Code change snippets:
★ ★ ★ ★ ★

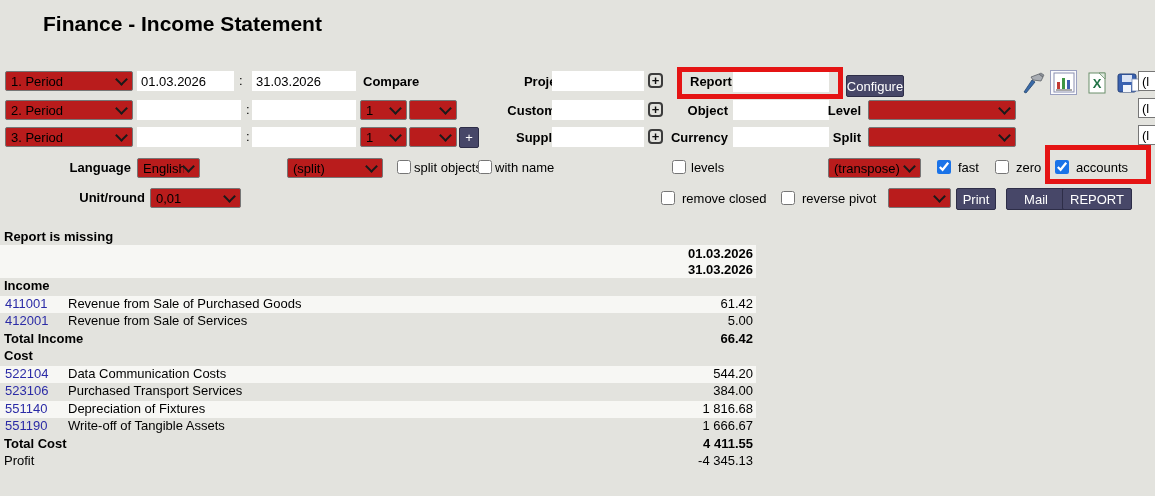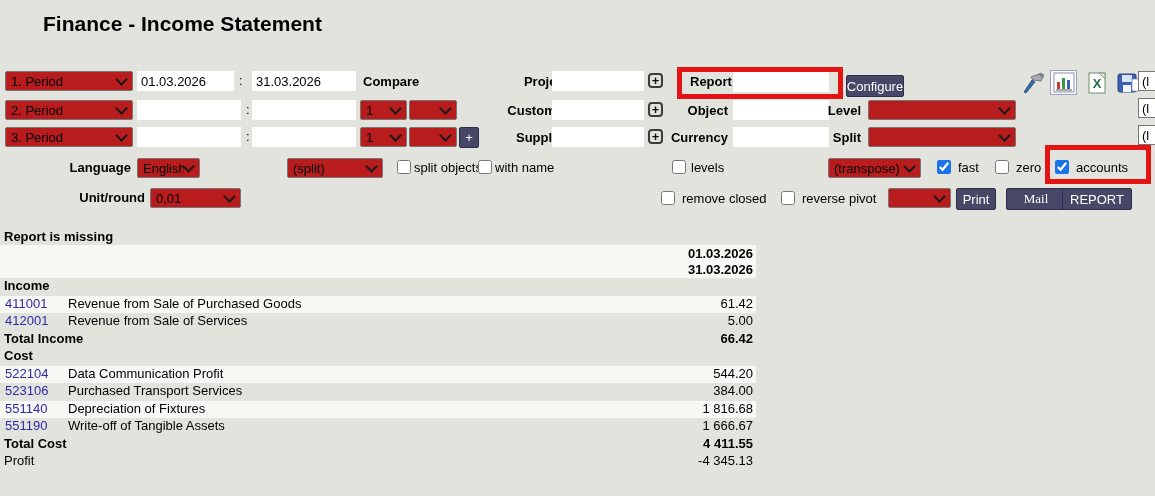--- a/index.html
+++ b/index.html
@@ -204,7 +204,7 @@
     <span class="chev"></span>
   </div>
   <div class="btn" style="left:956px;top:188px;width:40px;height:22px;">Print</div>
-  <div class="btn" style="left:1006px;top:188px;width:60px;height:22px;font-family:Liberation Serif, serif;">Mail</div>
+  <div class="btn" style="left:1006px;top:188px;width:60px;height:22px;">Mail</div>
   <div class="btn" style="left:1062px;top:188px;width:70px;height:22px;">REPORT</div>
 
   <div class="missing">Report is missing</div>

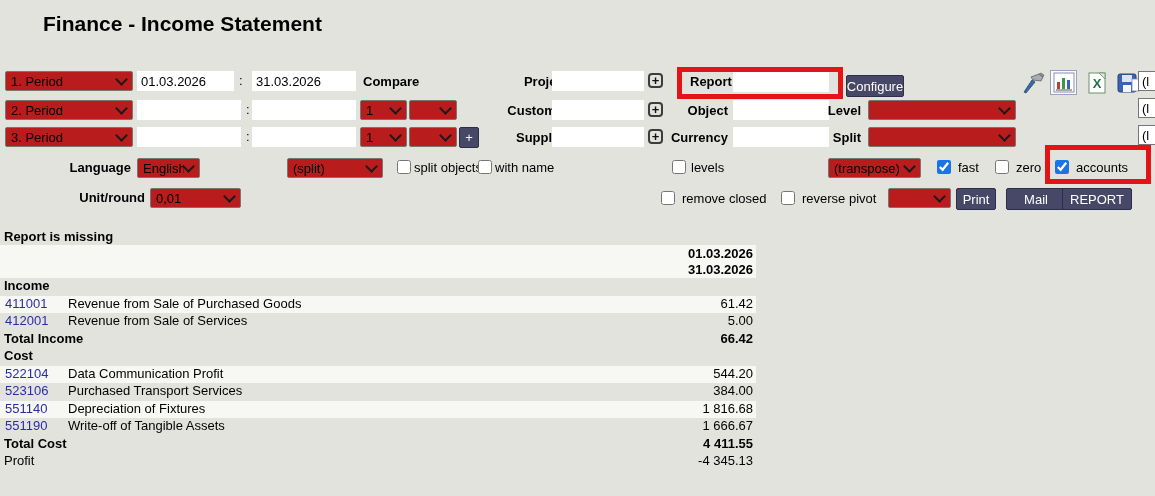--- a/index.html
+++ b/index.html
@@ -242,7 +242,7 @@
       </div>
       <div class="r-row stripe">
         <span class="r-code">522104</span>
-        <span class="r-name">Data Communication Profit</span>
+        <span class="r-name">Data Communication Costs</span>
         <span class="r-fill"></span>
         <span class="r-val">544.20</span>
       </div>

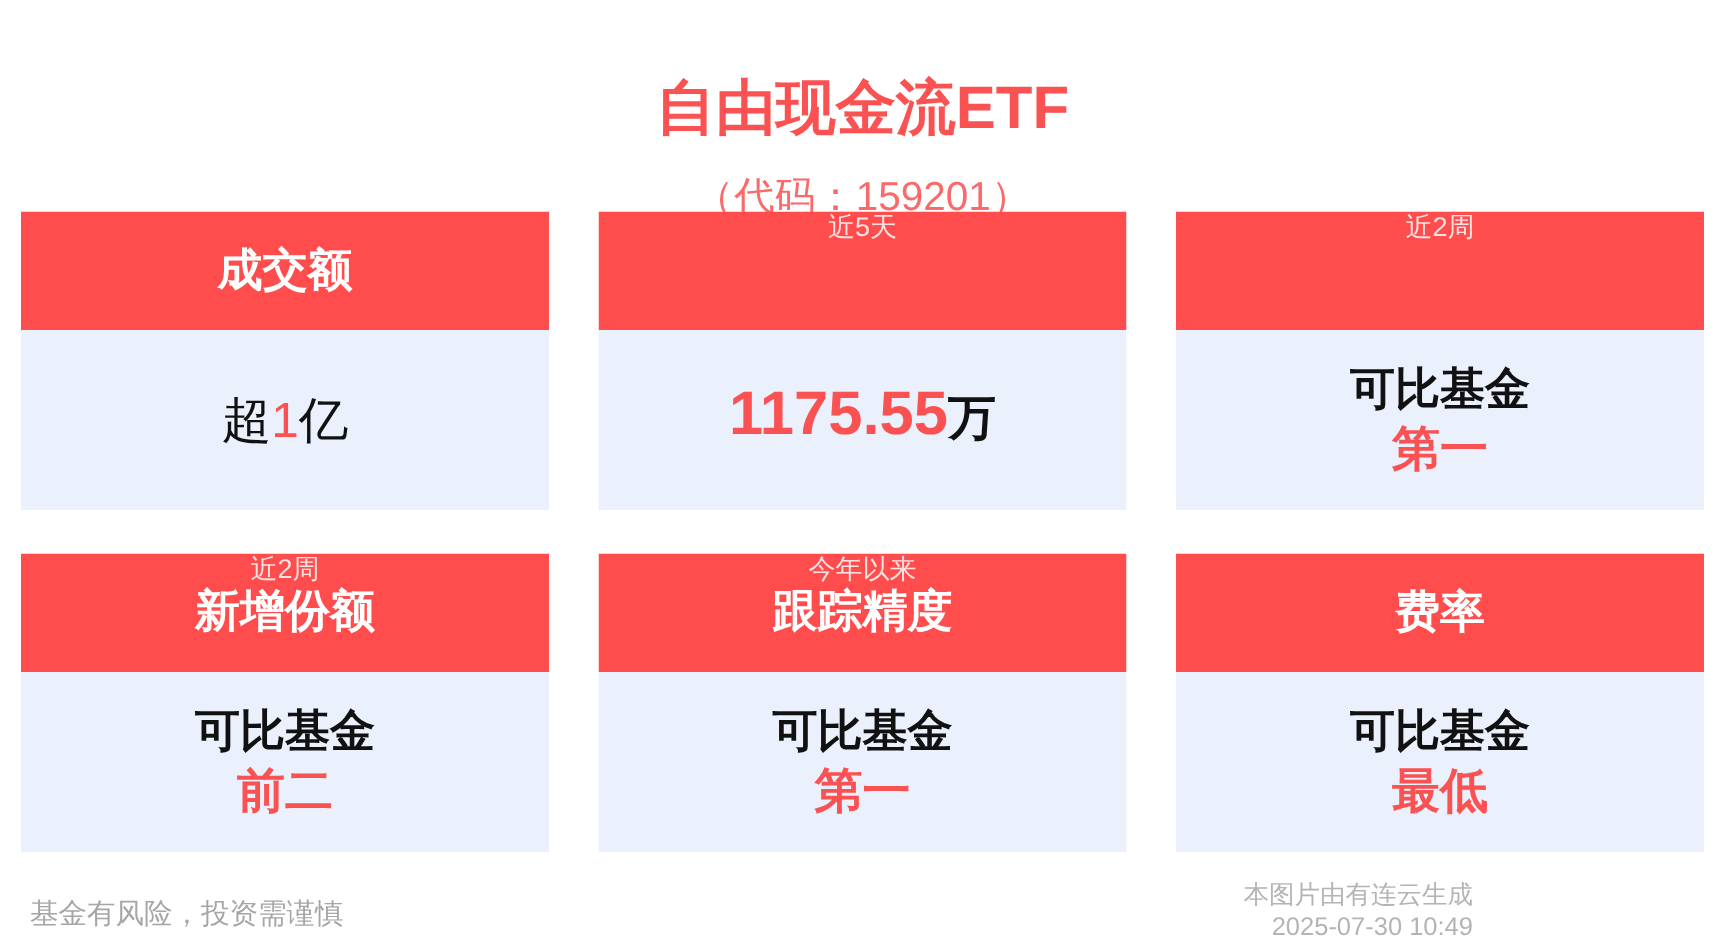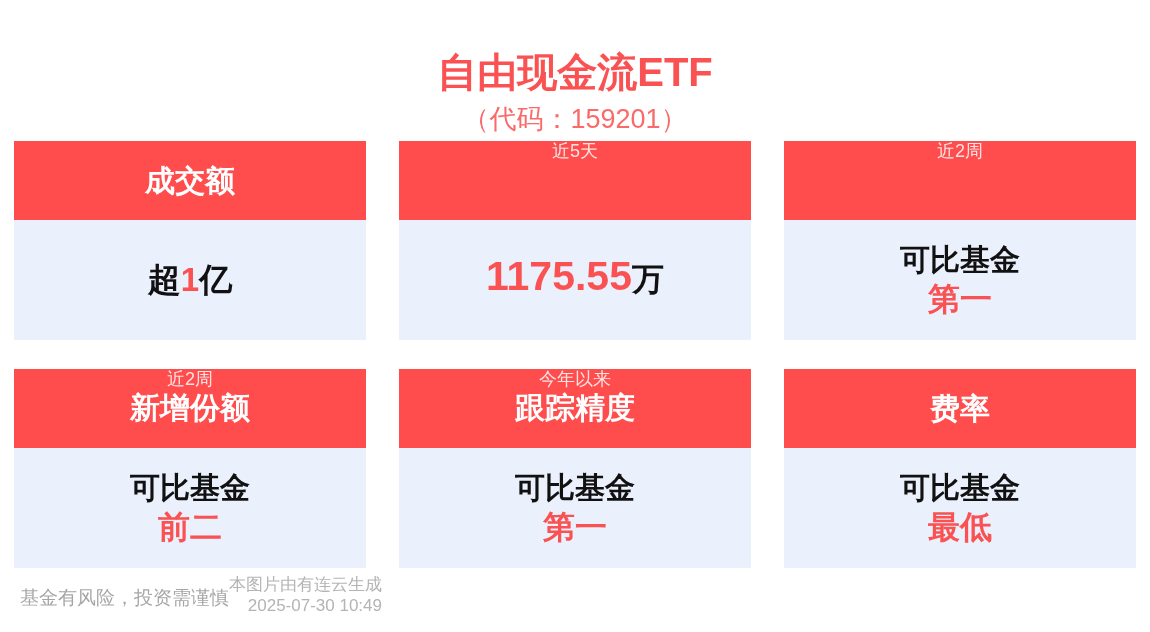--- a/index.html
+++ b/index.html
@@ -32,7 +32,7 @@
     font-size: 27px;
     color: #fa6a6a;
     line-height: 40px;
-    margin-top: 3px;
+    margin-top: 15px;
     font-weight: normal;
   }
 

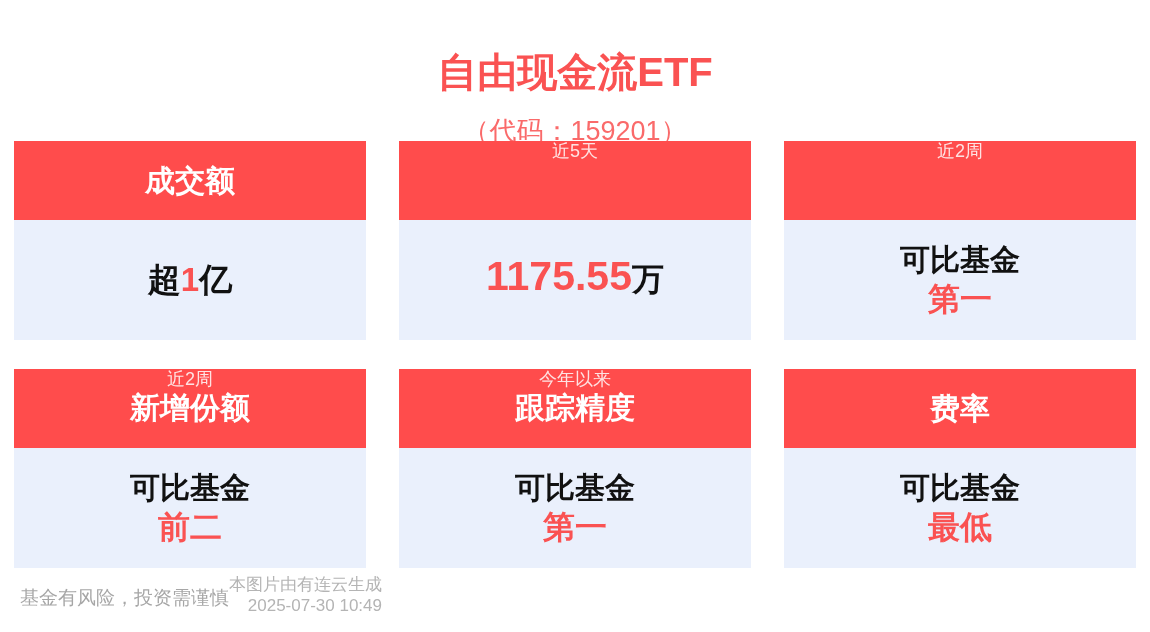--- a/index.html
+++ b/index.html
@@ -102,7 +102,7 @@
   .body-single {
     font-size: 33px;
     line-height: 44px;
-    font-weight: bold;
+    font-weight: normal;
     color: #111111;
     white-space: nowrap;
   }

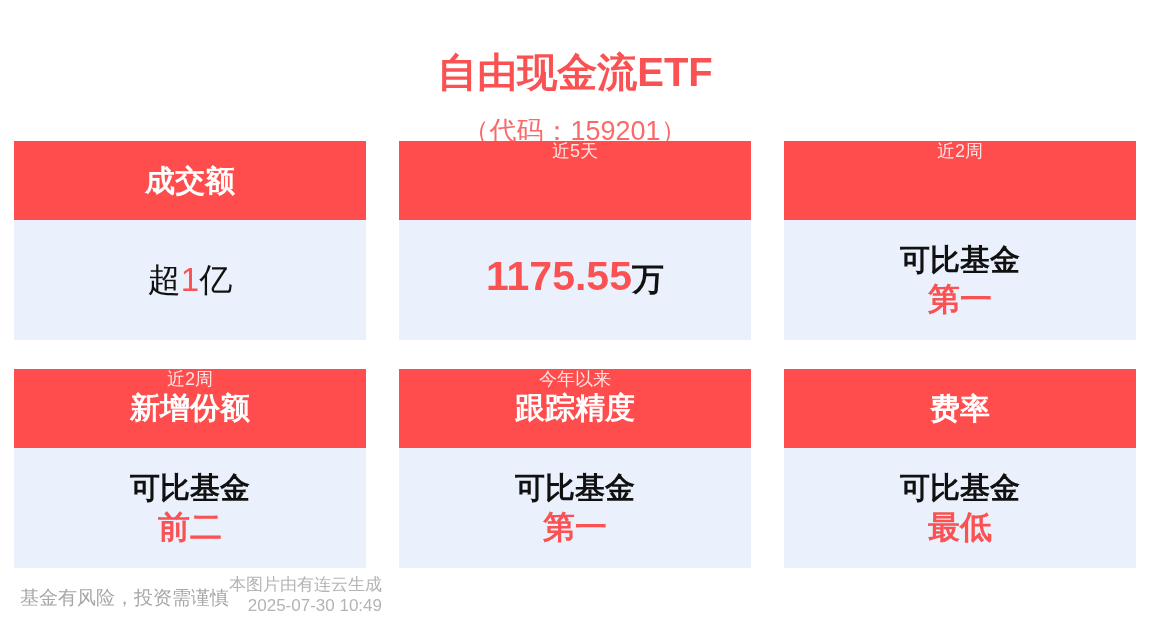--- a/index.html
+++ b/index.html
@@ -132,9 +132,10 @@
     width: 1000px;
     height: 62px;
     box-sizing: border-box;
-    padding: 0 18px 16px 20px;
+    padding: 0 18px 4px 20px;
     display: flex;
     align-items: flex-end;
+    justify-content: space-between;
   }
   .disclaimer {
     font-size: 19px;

★ ★ ★ ★ ★

About this exercise: Scan the data above; copy every line where "padding" appears.

Expected answer:
-    padding: 0 18px 16px 20px;
+    padding: 0 18px 4px 20px;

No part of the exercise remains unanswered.